In pandas, averaging values across columns for a given row can be done similarly. Below is how you'd compute an average of 'Col1', 'Col2', and 'Col3' for each row:
# Calculate the average of Col1, Col2, Col3
df['Row_Average'] = df[['Col1', 'Col2', 'Col3']].mean(axis=1)
Entire column average#
In Excel, to find the average of an entire column, you'd use =AVERAGE(A:A).
In pandas, you can use the mean method on the desired column to get a similar result:
# Calculate the average of the entire column
col_avg = df['Column1'].mean()
Entire dataframe average#
In Excel, to find the average of an entire table, you'd use =AVERAGE(A1:D10).
In pandas, you can use the mean method on the entire dataframe to get a similar result:
# Calculate the average of the entire dataframe
df.fillna(0).mean().mean()
Weighted Average#
Weighted averages are useful when you want to compute an average that gives more importance to some values than others. For example, if you wanted to calculate the average return of your stock portfolio, you'd want to apply more weight to the stocks that you own more of to get an accurate understanding of your overall return.
To calculate a weighted average, multiply each value by a weight and then sum up the products before dividing by the sum of weights.
To calculate a weighted average in Excel, you'd use the formula =SUMPRODUCT(A1:A10, B1:B10) / SUM(B1:B10).
In Pandas, we can use the following code:
# Calculate the weighted average in a dataframe
weighted_avg = (df['values'] * df['weights']).sum() / df['weights'].sum()
Geometric Mean of pandas Series#
The geometric mean is a type of average that is useful for finding the average growth rate of a quantity over time. For example, if you wanted to calculate the average growth rate of your stock portfolio over the past 5 years, you'd want to use the geometric mean because it accounts for the compounding effect of growth over time.
To calculate the geometric mean in Excel, you'd use the formula =GEOMEAN(A1:A10).
In Pandas, we can use the following code:
# Calculate the geometric mean in a dataframe
geometric_mean = df['values'].prod() ** (1 / len(df))

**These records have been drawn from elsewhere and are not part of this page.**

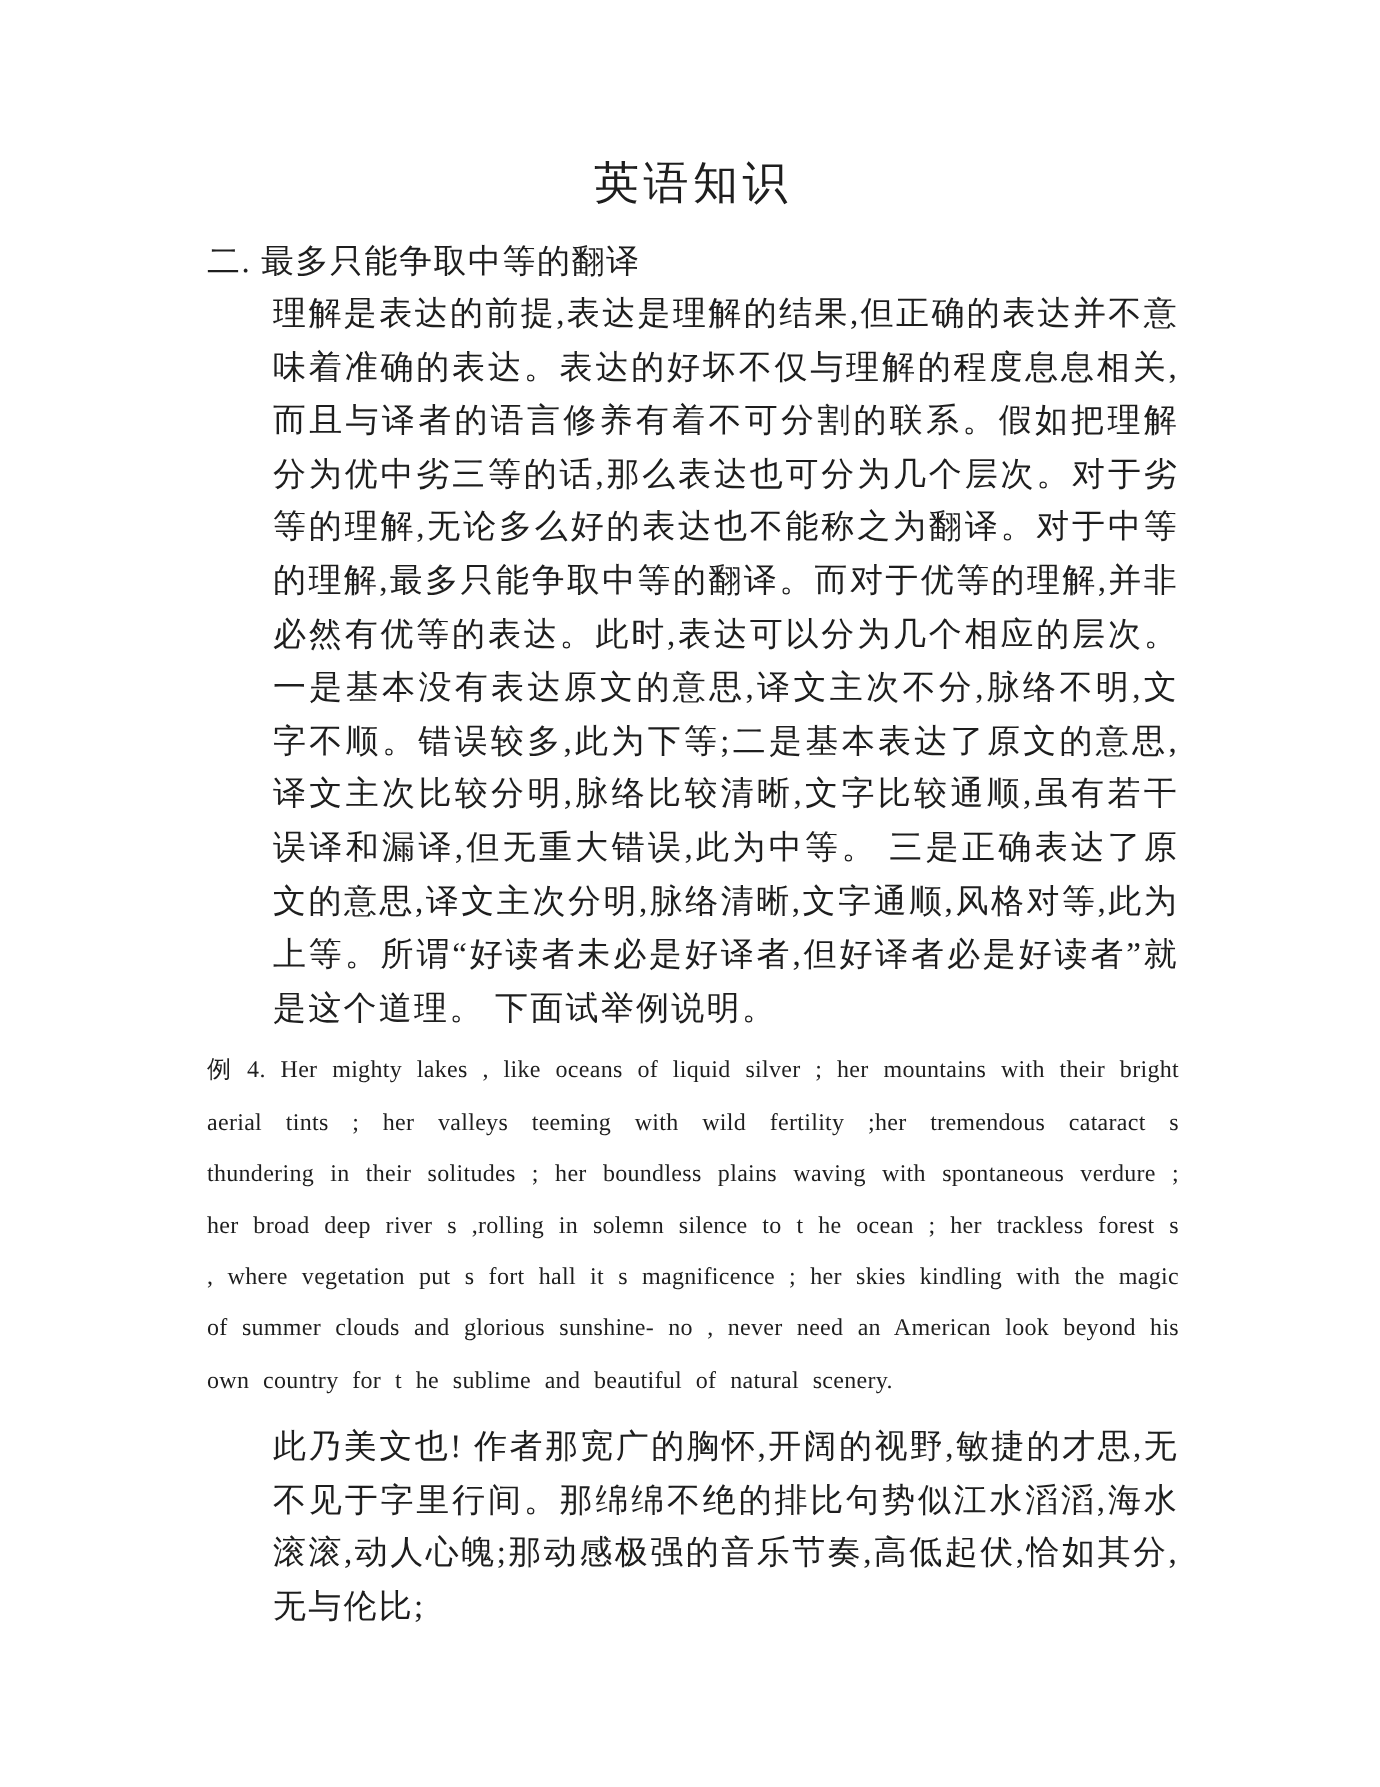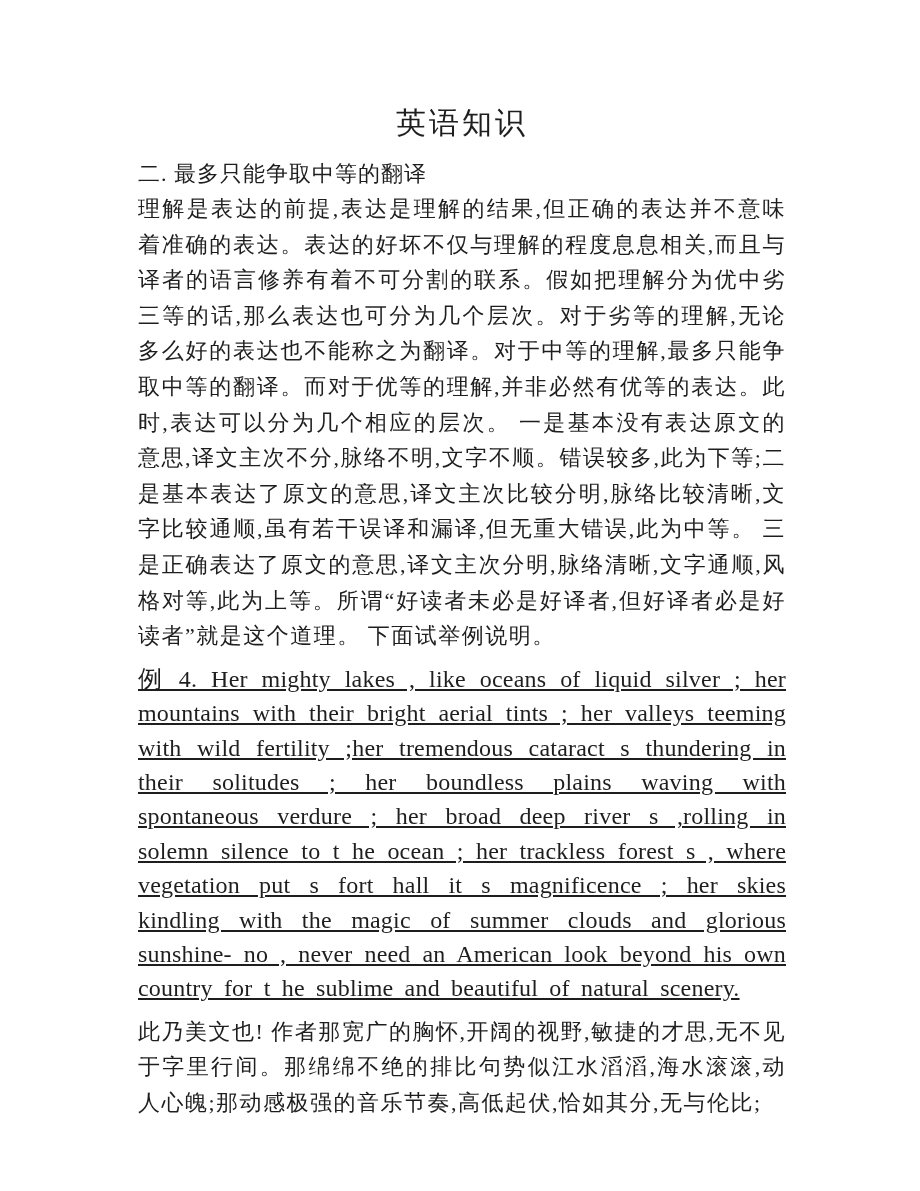--- a/index.html
+++ b/index.html
@@ -48,6 +48,7 @@
   }
   .para-cn {
     letter-spacing: 1.5px;
+    margin-left: 44px;
   }
   .para-en {
     font-size: 24px;

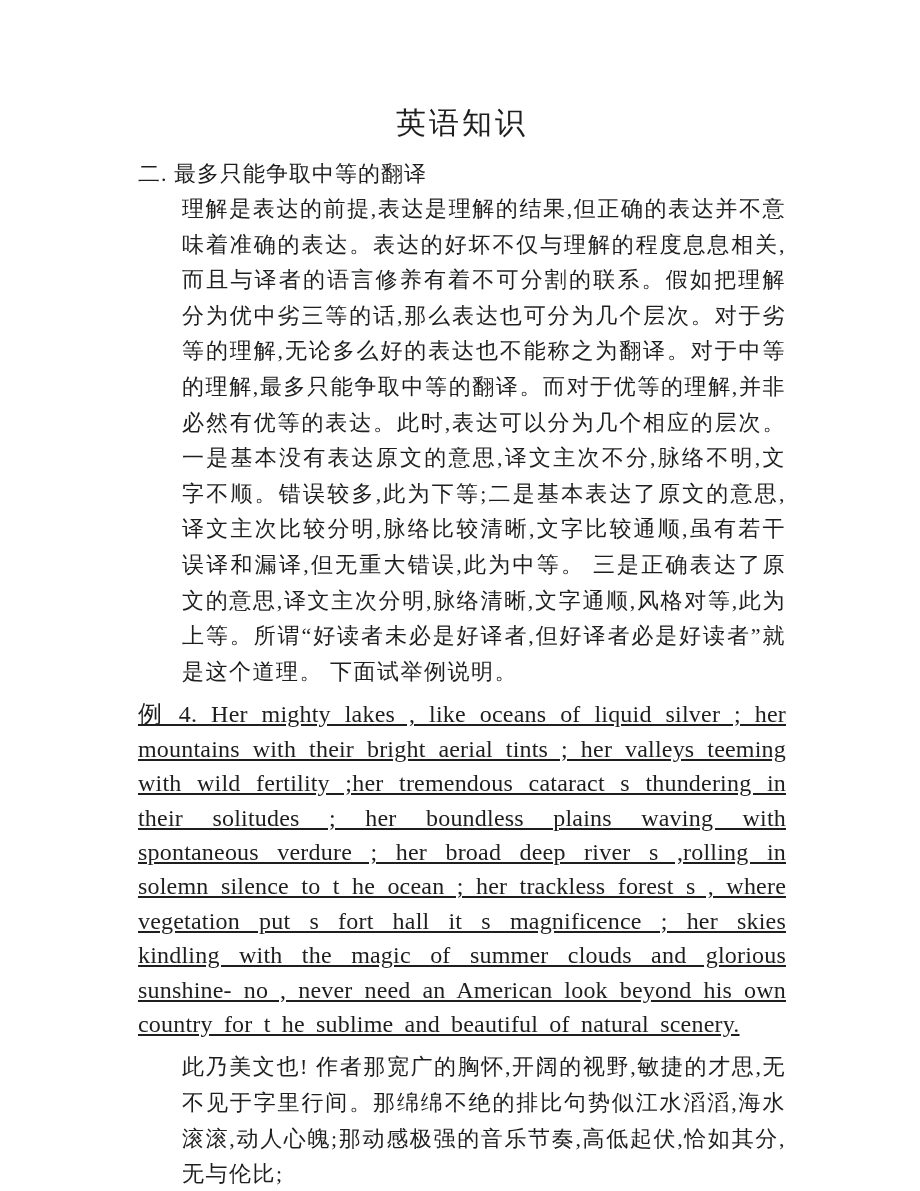--- a/index.html
+++ b/index.html
@@ -51,11 +51,10 @@
     margin-left: 44px;
   }
   .para-en {
-    font-size: 24px;
+    font-size: 16px;
     line-height: 34.4px;
     letter-spacing: 0.2px;
     word-spacing: 5px;
-    text-decoration: underline;
   }
 </style>
 </head>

Geometric Mean of pandas Dataframe#
If instead of calculating the geometric mean of a single column, you want to calculate the geometric mean of each row in a dataframe, you can use the following code:
# Calculate the geometric mean in a dataframe
df['geometric_mean'] = df.apply(lambda x: x.prod() ** (1 / len(x)), axis=1)
Harmonic Mean of pandas Series#
The harmonic mean is a type of average commonly used in situations where you want to calculate an average rate or ratio. Its calculated by dividing the number of values in the dataset by the sum of the reciprocals of the values. Aka, the formula is: n / (1 / x1 + 1 / x2 + ... + 1 / xn).

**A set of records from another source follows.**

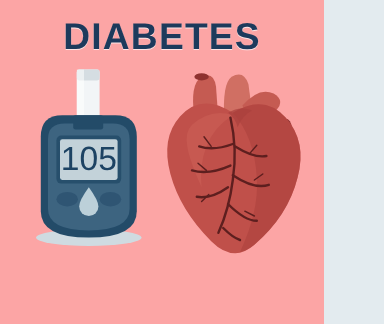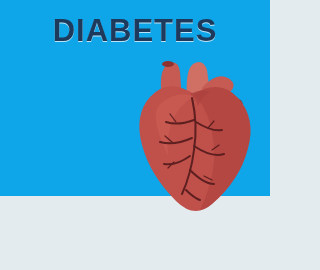--- a/index.html
+++ b/index.html
@@ -9,8 +9,8 @@
     background:#e3ebef;
   }
   #poster{
-    position:relative;width:270px;height:196px;
-    background:#0ea5e9;
+    position:relative;width:270px;height:270px;
+    background:#fca5a5;
   }
   .title{
     position:absolute;left:0;width:270px;text-align:center;

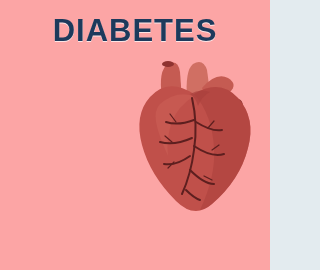--- a/index.html
+++ b/index.html
@@ -33,6 +33,23 @@
 
   <div class="title" id="title-diabetes">DIABETES</div>
 
+  <div class="art" id="meter-art">
+    <svg viewBox="0 0 120 148" width="120" height="148">
+      <ellipse cx="60" cy="140" rx="44" ry="7" fill="#cfdbe1"></ellipse>
+      <rect x="50" y="0" width="19" height="44" rx="2" fill="#f2f5f7"></rect>
+      <rect x="50" y="0" width="19" height="9" rx="2" fill="#d5dde2"></rect>
+      <rect x="50" y="0" width="6" height="44" fill="#ffffff" opacity=".55"></rect>
+      <path d="M20 56 q0-18 18-18 h44 q18 0 18 18 v62 q0 22 -40 22 q-40 0 -40 -22 z" fill="#234b68"></path>
+      <path d="M26 58 q0-13 14-13 h40 q14 0 14 13 v58 q0 18 -34 18 q-34 0 -34 -18 z" fill="#3d6480"></path>
+      <rect x="47" y="38" width="25" height="12" rx="2" fill="#234b68"></rect>
+      <rect x="33" y="55" width="54" height="40" rx="4" fill="#274f6c"></rect>
+      <rect x="36" y="58" width="48" height="34" rx="2" fill="#c3d2d9"></rect>
+      <text x="60" y="84" text-anchor="middle" font-family="Liberation Sans, sans-serif" font-size="28" font-weight="400" fill="#1d4363">105</text>
+      <ellipse cx="42" cy="108" rx="9" ry="6" fill="#2f5573"></ellipse>
+      <ellipse cx="78" cy="108" rx="9" ry="6" fill="#2f5573"></ellipse>
+      <path d="M60 98 q8 11 8 16 a8 8 0 0 1 -16 0 q0-5 8-16 z" fill="#bcd0d9"></path>
+    </svg>
+  </div>
 
   <div class="art" id="heart-art">
     <svg viewBox="0 0 124 155" width="124" height="155">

The harmonic mean is particularly useful in scenarios like calculating average speeds. If you travel the same distance at different speeds, the harmonic mean gives a better average speed than the arithmetic mean. For instance, if you travel 60 km at 30 km/h and another 60 km at 60 km/h, the harmonic mean of the speeds (30 and 60 km/h) gives the correct average speed for the whole trip, which would not be the case if you used the arithmetic mean.
To calculate the harmonic mean in Excel, you'd use the formula =HARMEAN(A1:A10). In Pandas, we can use the following code:
# Calculate the harmonic mean in a dataframe
harmonic_mean = len(df) / (1 / df['values']).sum()

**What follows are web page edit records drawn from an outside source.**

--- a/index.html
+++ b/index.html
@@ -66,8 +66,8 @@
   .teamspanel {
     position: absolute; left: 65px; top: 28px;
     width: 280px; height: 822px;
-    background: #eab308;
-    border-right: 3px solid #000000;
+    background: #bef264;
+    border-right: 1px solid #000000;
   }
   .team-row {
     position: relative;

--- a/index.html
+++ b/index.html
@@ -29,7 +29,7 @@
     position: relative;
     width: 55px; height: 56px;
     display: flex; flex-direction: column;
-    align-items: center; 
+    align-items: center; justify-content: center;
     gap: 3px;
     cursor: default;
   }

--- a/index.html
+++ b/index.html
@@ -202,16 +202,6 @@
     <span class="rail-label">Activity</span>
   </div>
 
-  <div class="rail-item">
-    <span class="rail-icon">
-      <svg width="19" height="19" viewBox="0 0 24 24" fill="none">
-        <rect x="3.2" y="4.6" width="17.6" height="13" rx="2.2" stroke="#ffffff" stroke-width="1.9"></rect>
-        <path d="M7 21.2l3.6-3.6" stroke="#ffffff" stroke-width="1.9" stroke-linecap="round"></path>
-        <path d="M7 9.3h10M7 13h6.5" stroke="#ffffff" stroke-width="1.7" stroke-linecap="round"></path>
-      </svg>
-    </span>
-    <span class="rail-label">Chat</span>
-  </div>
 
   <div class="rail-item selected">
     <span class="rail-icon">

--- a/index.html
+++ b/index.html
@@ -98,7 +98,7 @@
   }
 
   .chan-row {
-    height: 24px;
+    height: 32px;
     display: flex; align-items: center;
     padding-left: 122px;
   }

Harmonic Mean of pandas Dataframe#
If instead of calculating the harmonic mean of a single column, you want to calculate the harmonic mean of each row in a dataframe, you can use the following code:
# Calculate the harmonic mean in a dataframe
df['harmonic_mean'] = len(df) / (1 / df).sum(axis=1)
TRIMMEAN of pandas Series#
The TRIMMEAN is useful for finding the average of a dataset while ignoring outliers. It does this by removing a certain percentage of the largest and smallest values from the dataset before calculating the average of the remaining values.
To calculate the TRIMMEAN in Excel, you'd use the formula =TRIMMEAN(A1:A10, 0.1). In Pandas, we can use the following code:
def trimean(data, trim_percentage):
# Sort the data
sorted_data = sorted(data)
# Calculate the number of elements to exclude from each end
trim_count = int(len(data) * trim_percentage / 2)
# Trim the data
trimmed_data = sorted_data[trim_count: -trim_count]
# Calculate and return the mean of the trimmed data
return sum(trimmed_data) / len(trimmed_data)
# Calculate the TRIMMEAN in a dataframe
trimmed_mean = trimean(df['Values'], 0.9)
Common mistakes when using AVERAGE in Python#
These are common mistakes (and solutions) that you might run into while calculating averages in Python.
Averaging Over Strings#
Attempting to calculate the average on columns with string values raises a TypeError. You must convert these strings to numeric types before computing the average.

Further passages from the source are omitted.